Nous pensons que le Sénégal forme une seule famille. Je n’aime pas le terme transhumance, parce que c’est un terme qui ne ressemble pas au Sénégal et aux Sénégalais. Et pour faire de la politique, on ne peut que se fonder sur les ressources humaines du pays. La règle de la démocratie est claire. Il faut avoir la majorité. Ceux qu’on appelle transhumants aujourd’hui, ne le sont pas, car on appartenait à la même famille, le Pds. Mais on a quitté cette famille, parce qu’elle ne répondait plus à notre idéal, mais aussi parce qu’il y avait trop de malentendus. Nous avons choisi notre voie et les gens nous ont rejoints. La démocratie se construit selon des règles, mais celles-ci ne nous permettaient pas de remporter l’élection présidentielle au 1er tour, car il nous fallait 51% pour être élu. Pour atteindre notre objectif, qui était la magistrature suprême, nous avons été obligés de nous allier avec d’autres coalitions. Des coalitions, comme «Bennoo Siggil Senegaal», parlaient de candidature unique. Personnellement, j’étais contre, parce que je n’y croyais pas, mais la démocratie est ainsi faite. On a vu ce qui s’est passé. Ces propositions de candidature unique n’ont jamais abouti et se sont soldées par l’éclatement et l’émergence de plusieurs candidats. Cela prouve que l’on ne partageait pas la même vision. Et au second tour, ce sont ces mêmes candidats qui nous ont rejoints pour permettre à Macky Sall d’accéder à la magistrature suprême. Et pourtant, il était impossible, au 1er tour, de les rallier à notre cause. Même si j’ai soutenu que mon candidat était le meilleur et qu’il avait les meilleures chances de s’en sortir. Comme les Moustapha Niasse et autres on ne peut les appeler transhumants, il doit en être de même avec nos frères libéraux avec qui on partageait le même parti avant qu’on décide de créer l’Alliance pour la République (Apr).

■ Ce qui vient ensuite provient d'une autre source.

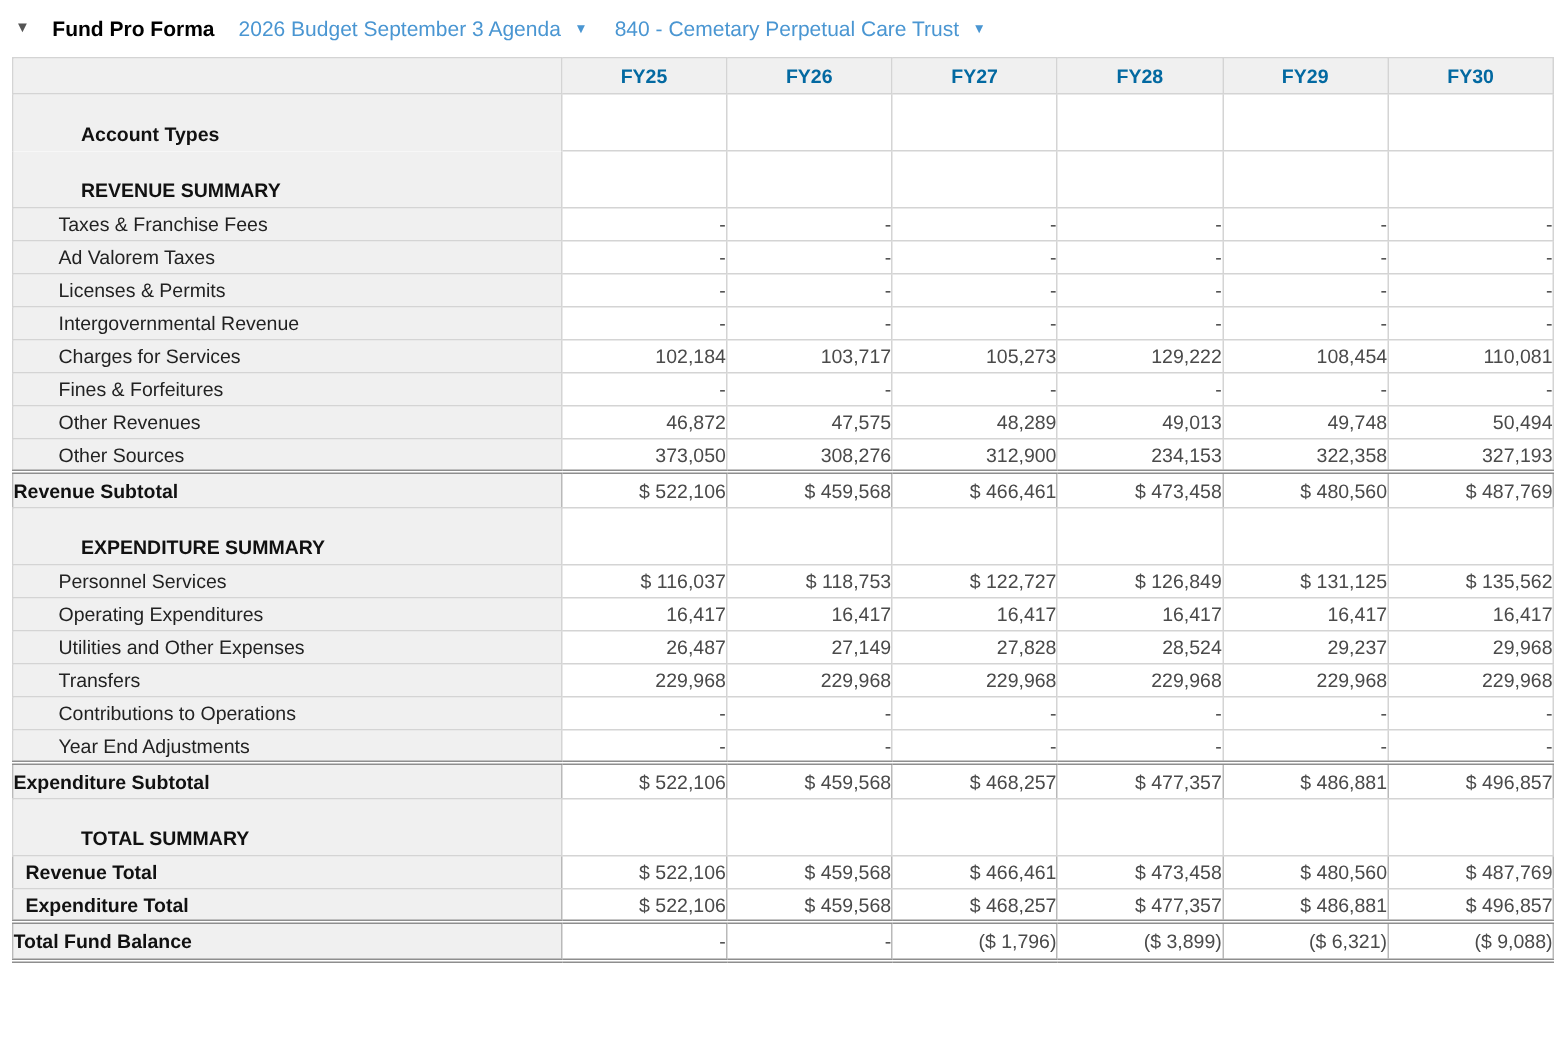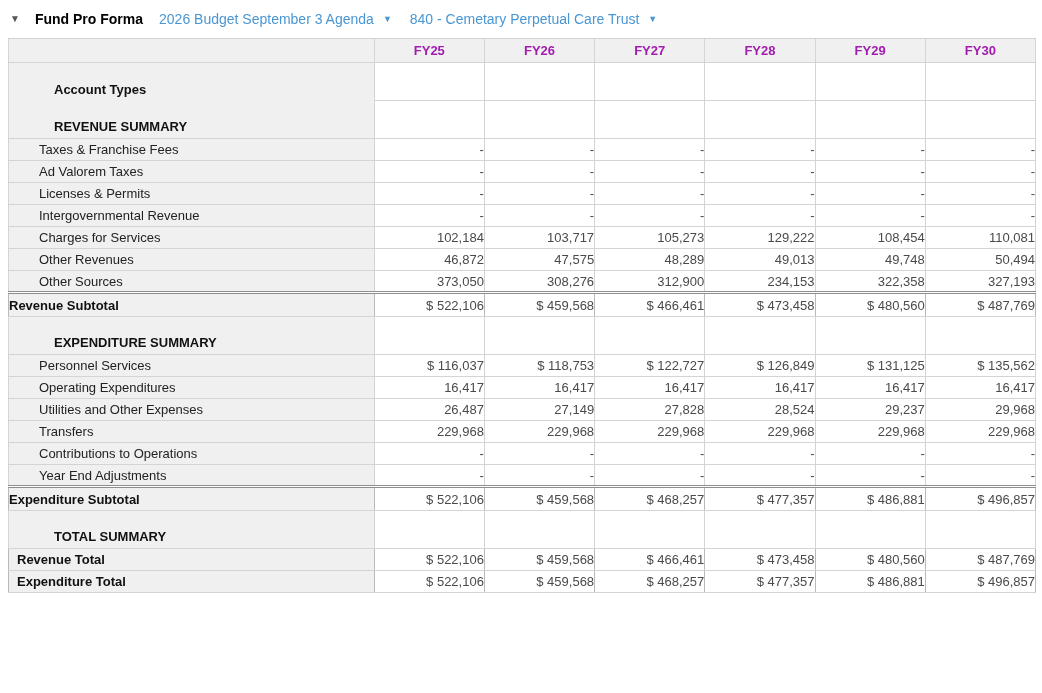--- a/index.html
+++ b/index.html
@@ -63,21 +63,21 @@
   .proforma th, .proforma td {
     border: 1px solid var(--border);
     padding: 0;
     overflow: hidden;
     white-space: nowrap;
   }
   .proforma thead th {
     height: 24px;
     background: var(--label-bg);
     font-weight: bold;
-    color: #a21caf;
+    color: #0369a1;
     text-align: center;
     font-size: 13px;
   }
   .proforma th.corner { width: 365px; }
   .proforma th.fy { width: 110px; }
   .label-cell {
     background: var(--label-bg);
     color: #222;
     padding-left: 5px;
     text-align: left;
@@ -202,20 +202,29 @@
       <tr class="row-detail">
         <td class="label-cell">Charges for Services</td>
         <td class="val-cell">102,184</td>
         <td class="val-cell">103,717</td>
         <td class="val-cell">105,273</td>
         <td class="val-cell">129,222</td>
         <td class="val-cell">108,454</td>
         <td class="val-cell">110,081</td>
       </tr>
       <tr class="row-detail">
+        <td class="label-cell">Fines &amp; Forfeitures</td>
+        <td class="val-cell">-</td>
+        <td class="val-cell">-</td>
+        <td class="val-cell">-</td>
+        <td class="val-cell">-</td>
+        <td class="val-cell">-</td>
+        <td class="val-cell">-</td>
+      </tr>
+      <tr class="row-detail">
         <td class="label-cell">Other Revenues</td>
         <td class="val-cell">46,872</td>
         <td class="val-cell">47,575</td>
         <td class="val-cell">48,289</td>
         <td class="val-cell">49,013</td>
         <td class="val-cell">49,748</td>
         <td class="val-cell">50,494</td>
       </tr>
       <tr class="row-detail">
         <td class="label-cell">Other Sources</td>
@@ -327,14 +336,23 @@
       </tr>
       <tr class="row-total">
         <td class="label-cell">Expenditure Total</td>
         <td class="val-cell">$ 522,106</td>
         <td class="val-cell">$ 459,568</td>
         <td class="val-cell">$ 468,257</td>
         <td class="val-cell">$ 477,357</td>
         <td class="val-cell">$ 486,881</td>
         <td class="val-cell">$ 496,857</td>
       </tr>
+      <tr class="row-fundbalance">
+        <td class="label-cell">Total Fund Balance</td>
+        <td class="val-cell">-</td>
+        <td class="val-cell">-</td>
+        <td class="val-cell">($ 1,796)</td>
+        <td class="val-cell">($ 3,899)</td>
+        <td class="val-cell">($ 6,321)</td>
+        <td class="val-cell">($ 9,088)</td>
+      </tr>
     </tbody>
 </table>
 
 </body></html>

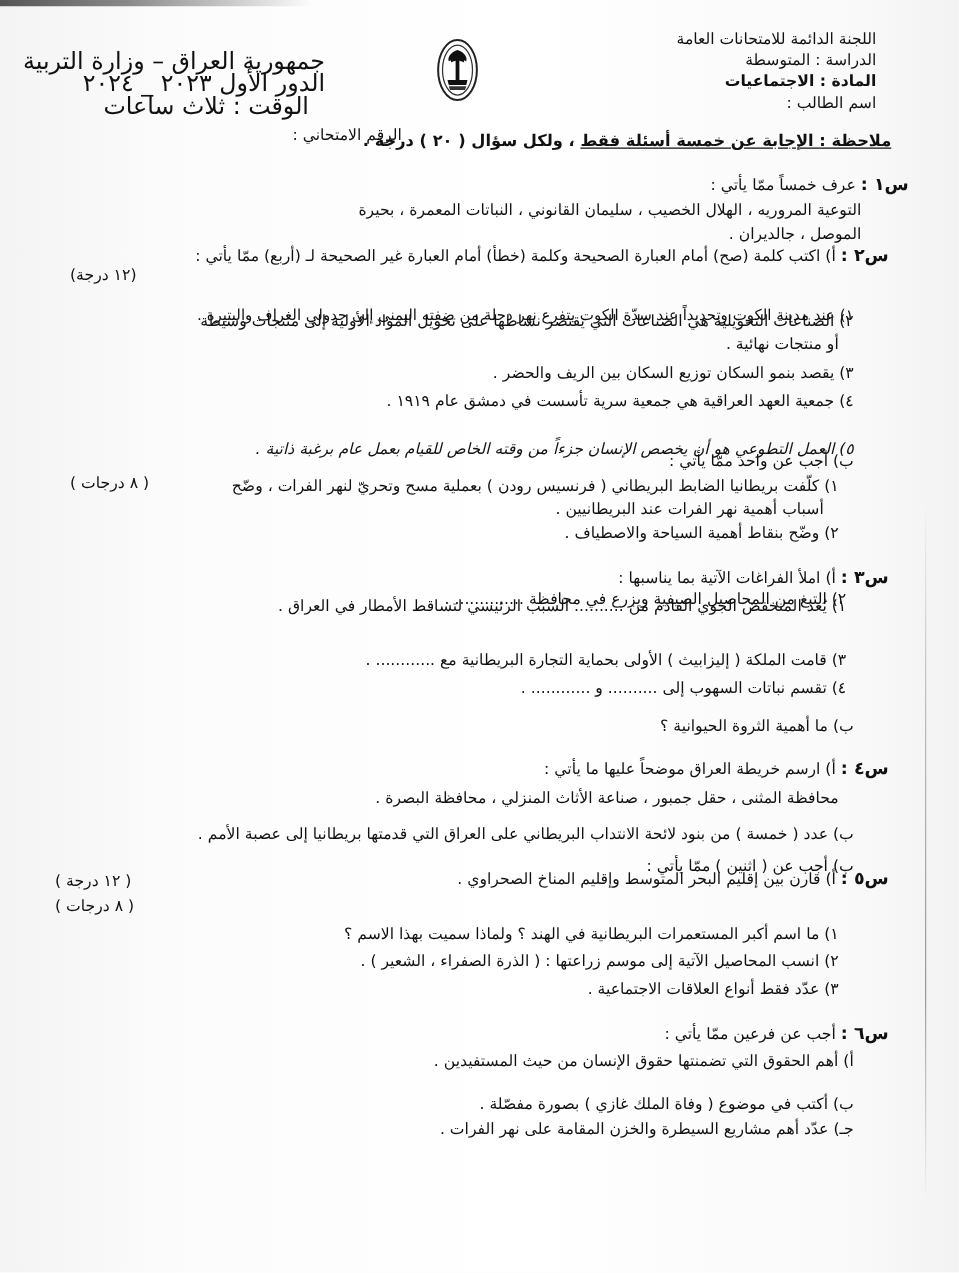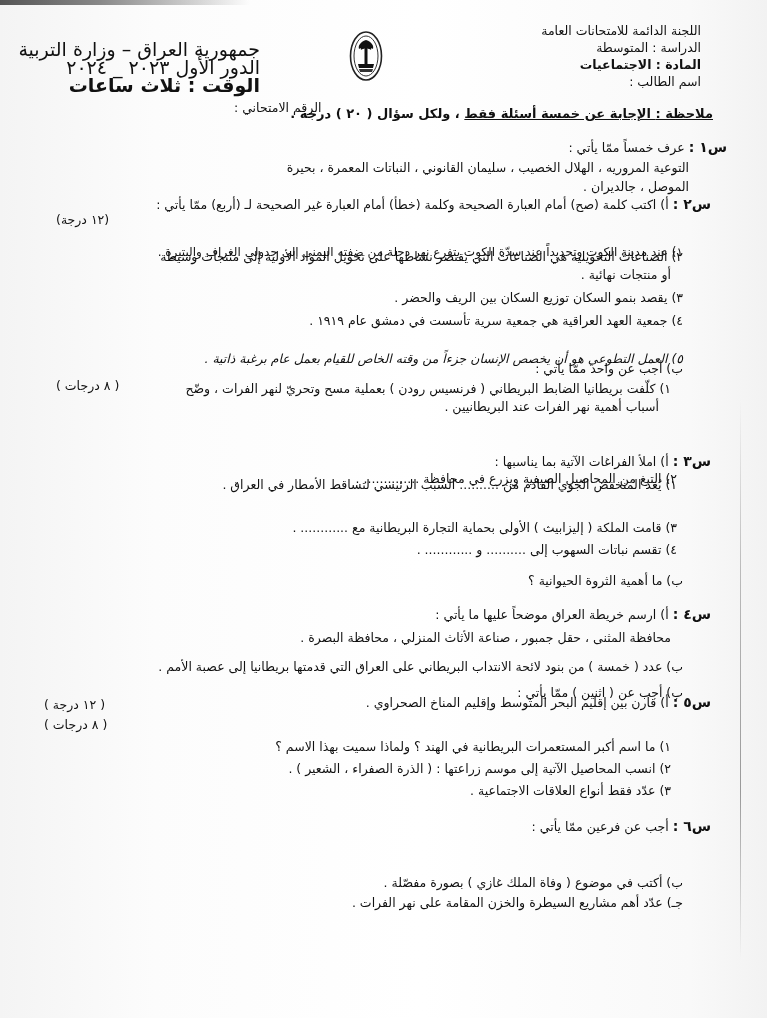--- a/index.html
+++ b/index.html
@@ -34,21 +34,21 @@
       background: linear-gradient(180deg, rgba(180,180,180,0), #bbb 30%, #999 70%, rgba(180,180,180,0));
     }
     .abs { position: absolute; white-space: nowrap; }
 
     
     .hdr-r { right: 66px; top: 22px; font-size: 12.5px; line-height: 17px; text-align: right; }
     .hdr-r .b { font-weight: bold; }
 
     
     .hdr-l { left: 70px; top: 40px; font-size: 19px; line-height: 18px; text-align: center; width: 190px; }
-    .hdr-l .b { font-weight: bold; }
+    .hdr-l .b { font-weight: normal; }
 
     .exam-no { left: 234px; top: 100px; font-size: 12.5px; }
 
     .emblem {
       left: 349px; top: 30px; width: 34px; height: 52px;
     }
 
     .note {
       right: 54px; top: 105px; font-size: 13px; font-weight: bold; line-height: 17px; text-align: right;
     }
@@ -110,20 +110,21 @@
   <div class="abs line" style="right:84px; top:248px;">٢) الصناعات التحويلية هي الصناعات التي يقتصر نشاطها على تحويل المواد الأولية إلى منتجات وسيطة</div>
   <div class="abs line" style="right:96px; top:266px;">أو منتجات نهائية .</div>
   <div class="abs line" style="right:84px; top:289px;">٣) يقصد بنمو السكان توزيع السكان بين الريف والحضر .</div>
   <div class="abs line" style="right:84px; top:312px;">٤) جمعية العهد العراقية هي جمعية سرية تأسست في دمشق عام ١٩١٩ .</div>
   <div class="abs line" style="right:84px; top:350px;font-style:italic;">٥) العمل التطوعي هو أن يخصص الإنسان جزءاً من وقته الخاص للقيام بعمل عام برغبة ذاتية .</div>
 
   <div class="abs line" style="right:84px; top:360px;">ب) أجب عن واحد ممّا يأتي :</div>
   <div class="abs grade" style="left:56px; top:378px;">( ٨ درجات )</div>
   <div class="abs line" style="right:96px; top:380px;">١) كلّفت بريطانيا الضابط البريطاني ( فرنسيس رودن ) بعملية مسح وتحريّ لنهر الفرات ، وضّح</div>
   <div class="abs line" style="right:108px; top:398px;">أسباب أهمية نهر الفرات عند البريطانيين .</div>
+  <div class="abs line" style="right:96px; top:417px;">٢) وضّح بنقاط أهمية السياحة والاصطياف .</div>
 
   <div class="abs line" style="right:56px; top:453px;">
     <span class="q-label">س٣ :</span>
     <span>أ) املأ الفراغات الآتية بما يناسبها :</span>
   </div>
   <div class="abs line" style="right:90px; top:476px;">١) يُعد المنخفض الجوي القادم من .......... السبب الرئيسي لتساقط الأمطار في العراق .</div>
   <div class="abs line" style="right:90px; top:470px;">٢) التبغ من المحاصيل الصيفية ويزرع في محافظة .............. .</div>
   <div class="abs line" style="right:90px; top:519px;">٣) قامت الملكة ( إليزابيث ) الأولى بحماية التجارة البريطانية مع ............ .</div>
   <div class="abs line" style="right:90px; top:541px;">٤) تقسم نباتات السهوب إلى .......... و ............ .</div>
   <div class="abs line" style="right:84px; top:572px;">ب) ما أهمية الثروة الحيوانية ؟</div>
@@ -143,15 +144,16 @@
   <div class="abs line" style="right:84px; top:684px;">ب) أجب عن ( اثنين ) ممّا يأتي :</div>
   <div class="abs grade" style="left:44px; top:717px;">( ٨ درجات )</div>
   <div class="abs line" style="right:96px; top:738px;">١) ما اسم أكبر المستعمرات البريطانية في الهند ؟ ولماذا سميت بهذا الاسم ؟</div>
   <div class="abs line" style="right:96px; top:760px;">٢) انسب المحاصيل الآتية إلى موسم زراعتها : ( الذرة الصفراء ، الشعير ) .</div>
   <div class="abs line" style="right:96px; top:782px;">٣) عدّد فقط أنواع العلاقات الاجتماعية .</div>
 
   <div class="abs line" style="right:56px; top:818px;">
     <span class="q-label">س٦ :</span>
     <span>أجب عن فرعين ممّا يأتي :</span>
   </div>
+  <div class="abs line" style="right:84px; top:840px;">أ) أهم الحقوق التي تضمنتها حقوق الإنسان من حيث المستفيدين .</div>
   <div class="abs line" style="right:84px; top:874px;">ب) أكتب في موضوع ( وفاة الملك غازي ) بصورة مفصّلة .</div>
   <div class="abs line" style="right:84px; top:894px;">جـ) عدّد أهم مشاريع السيطرة والخزن المقامة على نهر الفرات .</div>
 </div>
 
 </body></html>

Accueillir les libéraux à l’Apr, n’est-ce pas créer une nouvelle virginité à des gens que le peuple avait sanctionnés lors de la Présidentielle ?
Non ! Le peuple n’a pas sanctionné une personne, mais un système entier.
Mais ce système était géré par ces mêmes personnes que vous voulez ramener aujourd’hui dans votre parti ?
Mais nous ne fonctionnons pas suivant le même système. On a prôné un nouveau type de gouvernement pour que le peuple nous accorde sa confiance. Et c’est sur cette lancée que nous comptons inscrire notre action. Vous ne pouvez pas me faire croire que parmi les libéraux, il n’y a que de la mauvaise graine. Au sein du Pds, il y a des gens qui s’étaient opposés à la démarche d’Abdoulaye Wade et de certains de ses affidés. Vu qu’ils ne pouvaient rien faire pour le stopper, ils ont pris leur mal en patience et quand le régime Wade a été battu au soir de la Présidentielle de 2012, ils ont quitté le navire pour essayer de retrouver leur idéal dans un autre camp.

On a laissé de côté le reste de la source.